Friday, November 30, 2012

The Mid-Life Crisis



The Uranus opposition, which usually occurs aged 40-42, is known astrologically as the Mid-life crisis. I wrote about this a year ago, but I’m not even going to read it, or I’ll just think I’m repeating myself and grind to a halt.

I think the Uranus opposition gets singled out because its effects around that age are often the most dramatic and evident. Uranus transits tend to be more observable because of their sudden and disruptive nature.

But all the planets from Saturn outwards complete a part-cycle in the first half of our forties: Saturn opposite Saturn, Uranus opposite Uranus, Neptune square Neptune and Pluto square Pluto. (My Pluto square was in my late 30s due to his eccentric orbit.)

So all the transformational planets are hard at work on us over a period of years, often leading to a prolonged period of soul-searching and not knowing what your life is about anymore. That’s maybe not so familiar to us at that age, and it’s not what the world wants of us, so you can end up judging yourself negatively as a mess, a failure, an underachiever. Instead of going wow, I’m turning into a philosopher!

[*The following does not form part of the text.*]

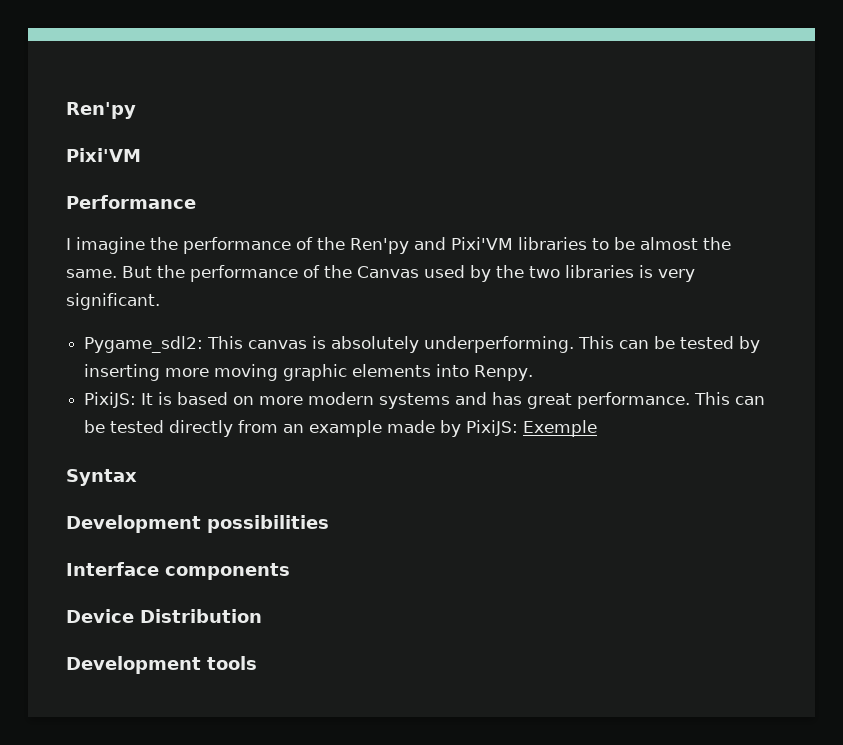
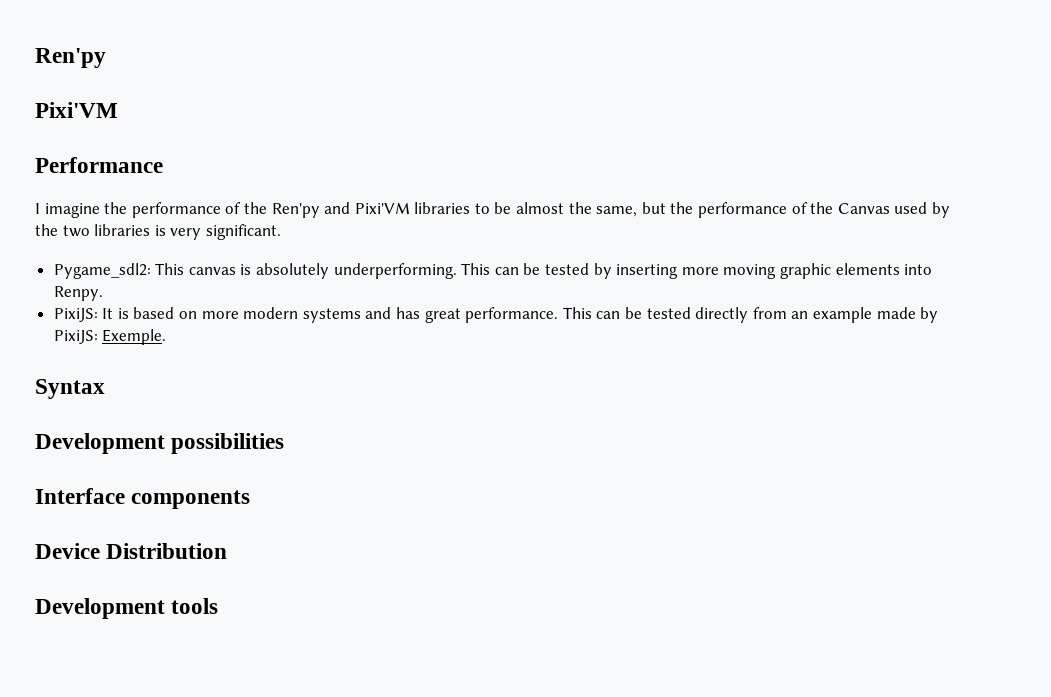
- I imagine the performance of the Ren'py and Pixi'VM libraries to be almost the same. But the performance of the Canvas used by the two libraries is very significant.
+ I imagine the performance of the Ren'py and Pixi'VM libraries to be almost the same, but the performance of the Canvas used by the two libraries is very significant.
- This can be tested directly from an example made by PixiJS: Exemple
+ This can be tested directly from an example made by PixiJS: Exemple.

Each of the outer planets is wanting us to deepen in different ways: Pluto wants us to claim a power, a confidence, that stands alone; Neptune wants us to re-imagine and de-literalise our conception of our lives; Uranus wants us to slough off received opinion and find that which is uniquely our own; and Saturn guides our new self into the world, helps us live the beginnings of wisdom that, hopefully, are emerging.

All these processes intermingle, they need each other: how can you have the confidence to live your originality (Uranus) without Pluto behind you?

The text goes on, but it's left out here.